Il résulte de ce qui précède que la requête de Mme A… doit être rejetée, en toutes ses conclusions. Dans les circonstances de l’espèce, il y a lieu de rejeter également les conclusions présentées en défense au titre de l’article L. 761-1 du code de justice administrative.
D E C I D E :
Article 1er : Il n’y a pas lieu d’admettre Mme A… au bénéfice de l’aide juridictionnelle provisoire.
Article 2 : La requête de Mme A… est rejetée.
Article 3 : Les conclusions présentées par la métropole de Lyon sur le fondement de l’article L. 761-1 du code de justice administrative sont rejetées.

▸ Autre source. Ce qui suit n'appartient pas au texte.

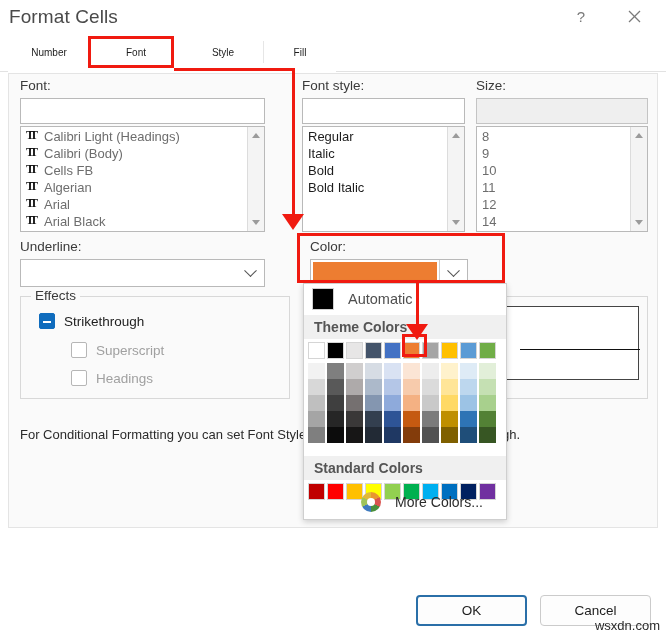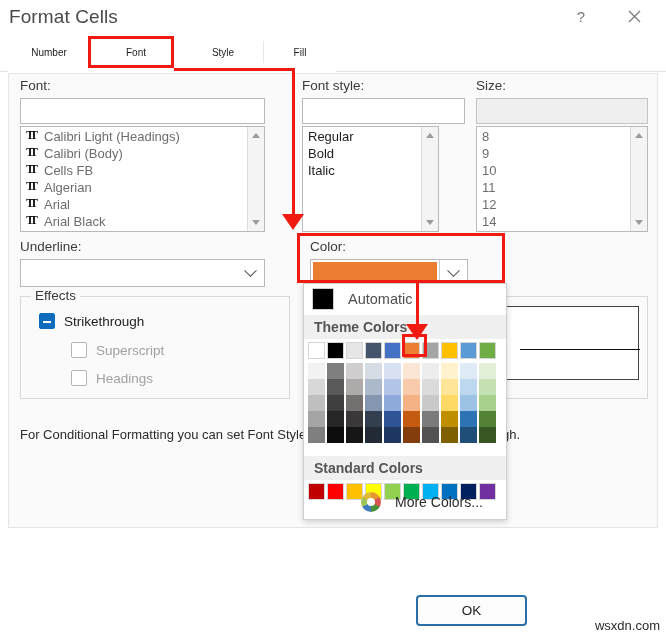"Regular" div.listbox { width: 137px -> 163px }
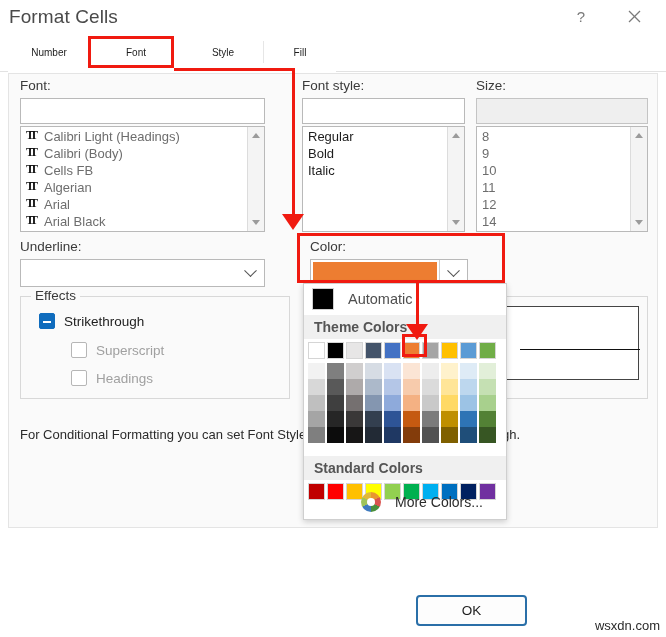"Bold" div.lrow { order: before "Italic" -> after "Italic" }
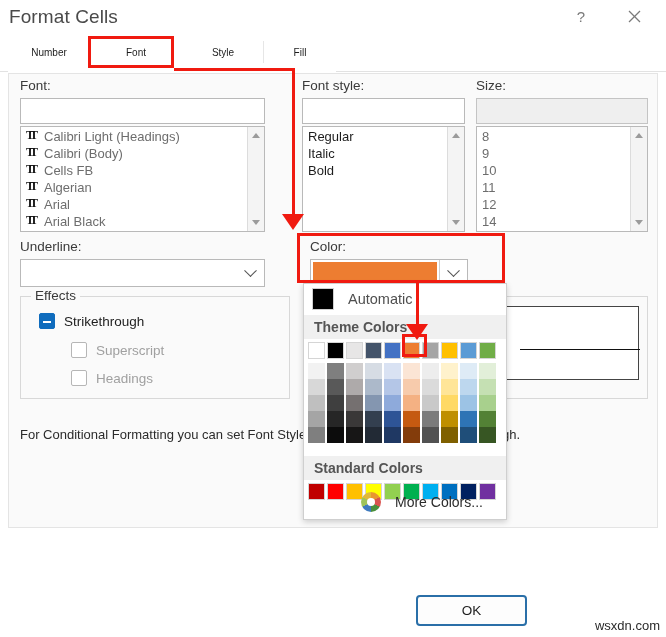"Bold Italic" div.lrow { html: none -> <div> <span>Bold Italic</span> </div> }
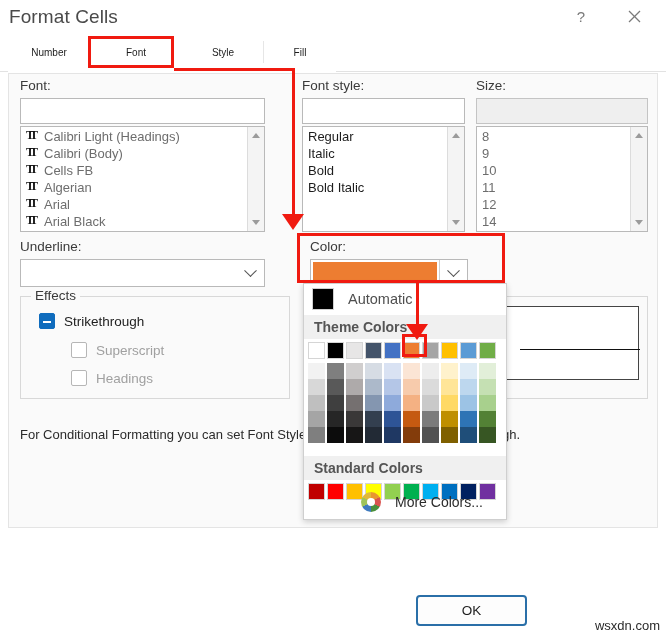"Cancel" div.btn { html: none -> <div> <span>Cancel</span> </div> }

Article 4 : Le présent jugement sera notifié à Mme B… A… et à la métropole de Lyon.
Copie en sera adressée au directeur régional des finances publiques Auvergne Rhône-Alpes et département du Rhône.
Rendu public par mise à disposition au greffe le 23 octobre 2025.
La magistrate désignée,
M. Fullana Thevenet
La greffière,
D. El Khatabi
La République mande et ordonne à la préfète du Rhône en ce qui la concerne ou à tous commissaires de justice à ce requis en ce qui concerne les voies de droit commun contre les parties privées, de pourvoir à l’exécution de la présente décision.